### Information provided
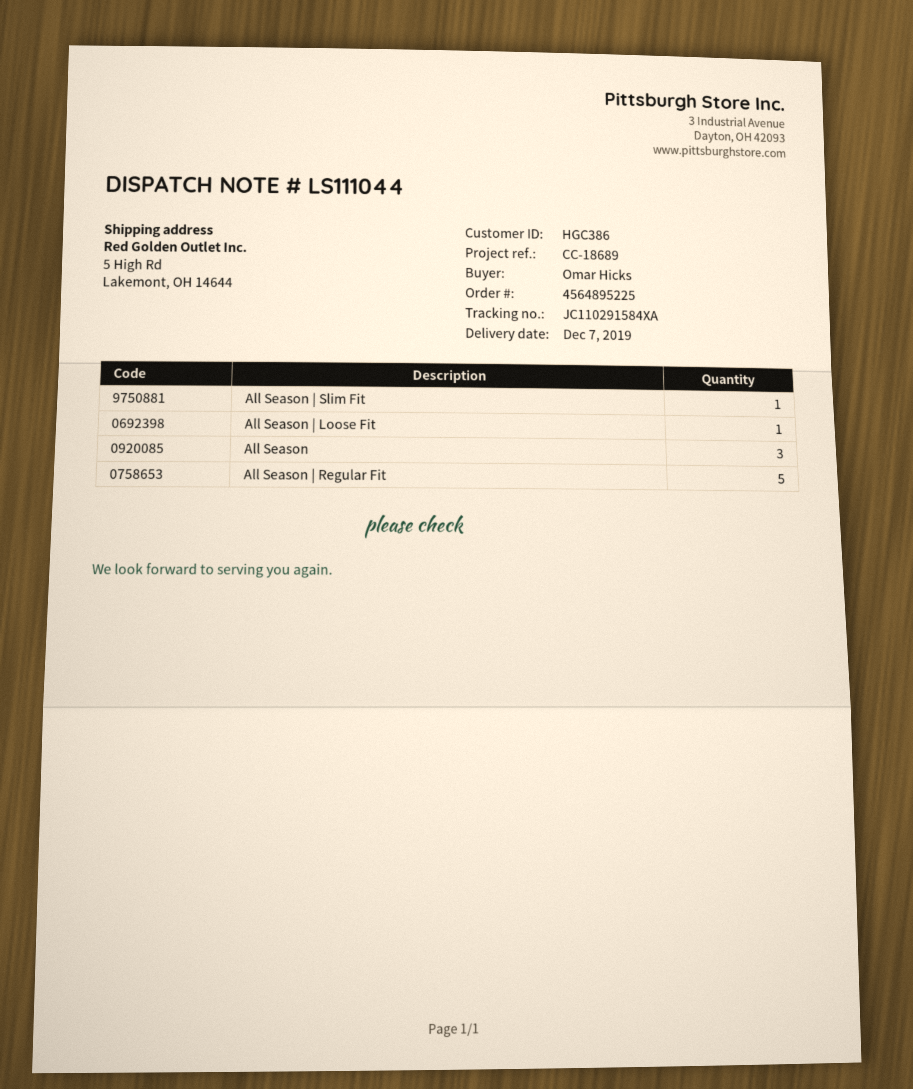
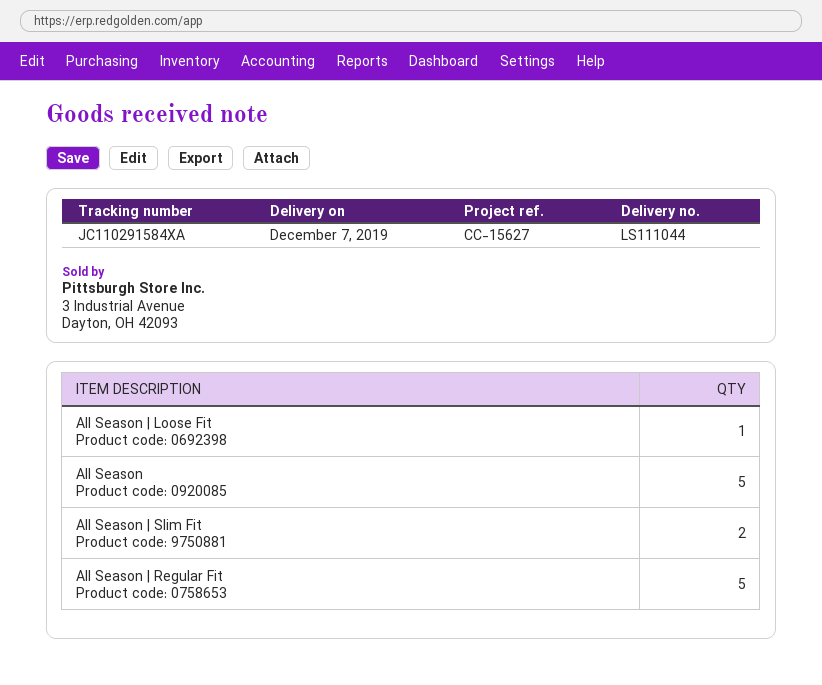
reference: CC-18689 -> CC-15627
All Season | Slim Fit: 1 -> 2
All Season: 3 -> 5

...

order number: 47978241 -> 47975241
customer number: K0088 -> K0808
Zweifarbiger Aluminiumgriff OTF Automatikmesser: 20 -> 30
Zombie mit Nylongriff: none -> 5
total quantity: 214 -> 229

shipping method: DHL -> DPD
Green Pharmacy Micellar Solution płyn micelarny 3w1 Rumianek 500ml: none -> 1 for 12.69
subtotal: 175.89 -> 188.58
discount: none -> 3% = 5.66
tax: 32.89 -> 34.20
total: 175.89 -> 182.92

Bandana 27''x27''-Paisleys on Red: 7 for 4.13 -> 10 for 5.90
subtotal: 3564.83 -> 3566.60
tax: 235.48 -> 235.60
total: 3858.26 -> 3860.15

### Problem requirements
In the entries above, find the line with "shipping method: DHL -> DPD" and the line with "total: 3858.26 -> 3860.15", then restate word for word both of them and every line between, with nothing more.

### Task output
shipping method: DHL -> DPD
Green Pharmacy Micellar Solution płyn micelarny 3w1 Rumianek 500ml: none -> 1 for 12.69
subtotal: 175.89 -> 188.58
discount: none -> 3% = 5.66
tax: 32.89 -> 34.20
total: 175.89 -> 182.92

Bandana 27''x27''-Paisleys on Red: 7 for 4.13 -> 10 for 5.90
subtotal: 3564.83 -> 3566.60
tax: 235.48 -> 235.60
total: 3858.26 -> 3860.15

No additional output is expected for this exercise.